Speaker:  Jonghun Kam, Graduate Student
Series: EEWR Brown Bag Seminars
Location: Engineering Quad E225
Date/Time: Friday, March 15, 2013, 12:00:00 p.m. - 01:00:00 p.m.


The 2012 Midwestern (MW) U.S. summer drought was characterized by the lowest summer precipitation in the last three decades with total crop losses of over US$20 billion. To mitigate the impacts of future MW droughts, skillful seasonal forecasting is necessary. One of the largest sources of predictability for MW precipitation is the El Niño-Southern Oscillation (ENSO) due to its persistence and relatively high predictability.

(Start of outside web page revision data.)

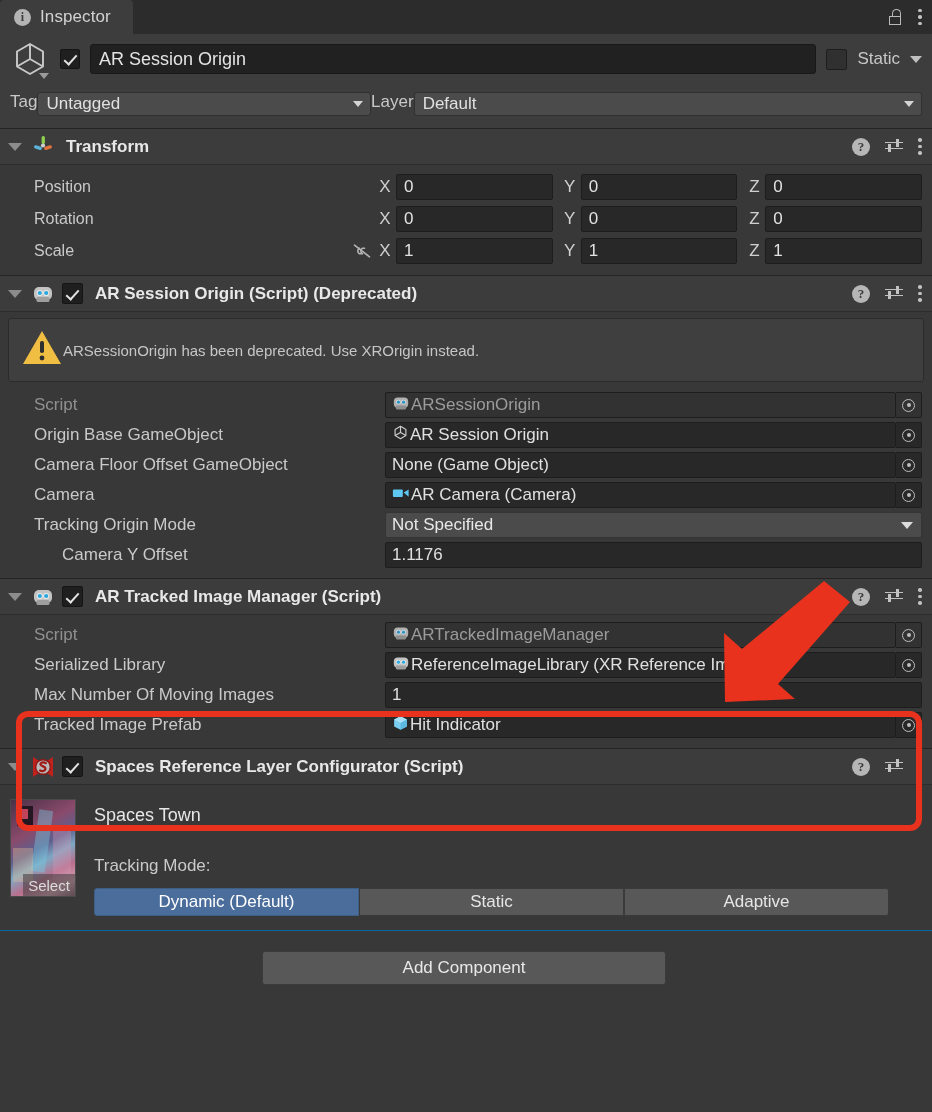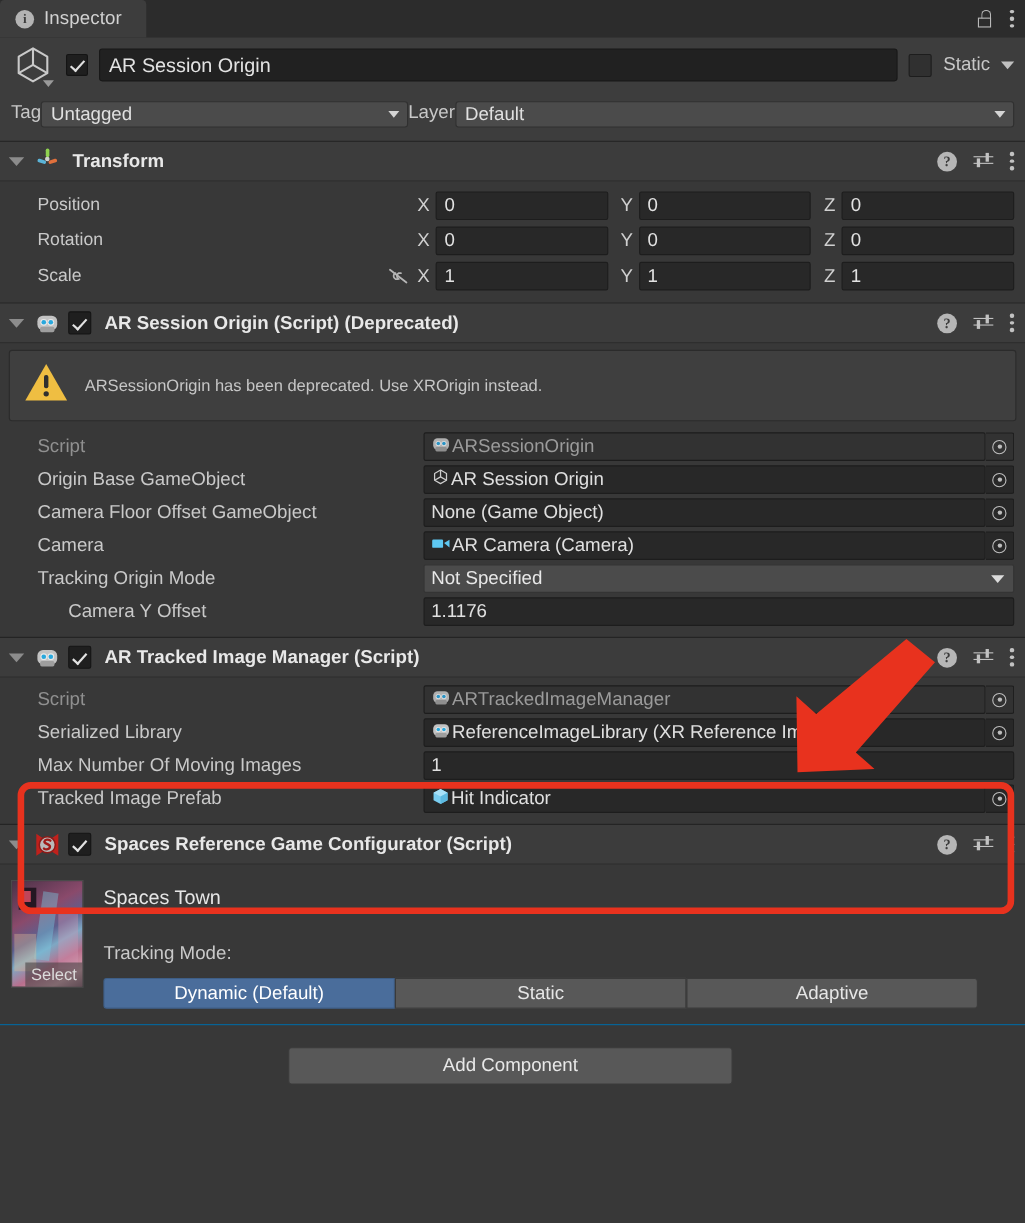--- a/index.html
+++ b/index.html
@@ -165,21 +165,21 @@
     flex: 1 1 0; height: 26px; background: #282828; border: 1px solid #1d1d1d;
     border-radius: 2px; display: flex; align-items: center; padding: 0 7px;
     font-size: 17px; color: #e2e2e2; margin-right: 6px;
   }
   .vfield:last-child { margin-right: 0; }
   .link-icon { width: 24px; flex: 0 0 24px; display: flex; justify-content: center; }
 
   
   .warnbox {
     background: #3f3f3f; border: 1px solid #2b2b2b; border-radius: 3px;
-    margin: 6px 8px 8px 8px; padding: 10px 12px; display: flex; align-items: center; gap: 14px;
+    margin: 6px 8px 8px 8px; padding: 10px 12px; display: flex; align-items: center; 
     min-height: 58px;
   }
   .warn-text { font-size: 15px; color: #c6c6c6; }
 
   
   .script-icon { flex: 0 0 22px; display: flex; align-items: center; }
   .s-logo { flex: 0 0 22px; display: flex; align-items: center; }
 
   
   .sp-body { padding: 14px 10px 14px 10px; display: flex; gap: 18px; }
@@ -585,21 +585,21 @@
       <span class="s-logo">
         <svg width="22" height="22" viewBox="0 0 22 22">
           <path d="M1 1 L7 5 L7 17 L1 21 Z" fill="#c0211c"></path>
           <path d="M21 1 L15 5 L15 17 L21 21 Z" fill="#c0211c"></path>
           <circle cx="11" cy="11" r="8" fill="#8f1a17"></circle>
           <circle cx="11" cy="11" r="6.6" fill="#b9b9b9"></circle>
           <path d="M13.8 7.2 C12 5.8 9 6 8.4 8 C7.8 10.2 13.4 10 13.4 12.6 C13.4 15.2 9.6 15.8 8 14.4" stroke="#9e1b18" stroke-width="2.2" fill="none" stroke-linecap="round"></path>
         </svg>
       </span>
       <span class="chk-sm"></span>
-      <span class="comp-title">Spaces Reference Game Configurator (Script)</span>
+      <span class="comp-title">Spaces Reference Layer Configurator (Script)</span>
       <span class="comp-header-right">
         <span class="help-icon">?</span>
         <span class="preset-icon">
             <i></i>
             <i></i>
             <b></b>
             <b></b>
           </span>
         <span class="kebab">
             <i></i>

To diagnose how well climate forecast models represent El Niño-Southern Oscillation (ENSO) teleconnections with MW summer droughts in the nature, we use the singular value decomposition (SVD) analysis for global sea surface temperatures (SSTs) and conterminous US (CONUS) precipitation during summers from observational data (1915-2012) and climate forecast models (1982-2012). From observations, the first SVD SST mode relates to Pacific Decadal Oscillation (1922-1951; PDO) and ENSO (1952-1981 and 1982-2012). During 1982-2012, the ENSO-like SVD modes from climate forecast models explain the squared covariance by from 15% up to 44% whereas observational data have the squared covariance fractions (SCFs) of the three leading SVD modes, 10%, 9.8%, and 7%, respectively. Due to their strong coupling, the climate forecast models are still limited to forecast MW summer precipitation anomalies even at zero month lead time forecasting regardless of our skillful prediction for ENSO. We carefully speculate that ENSO teleconnections with MW summer precipitation are overconfident in the current climate forecast models.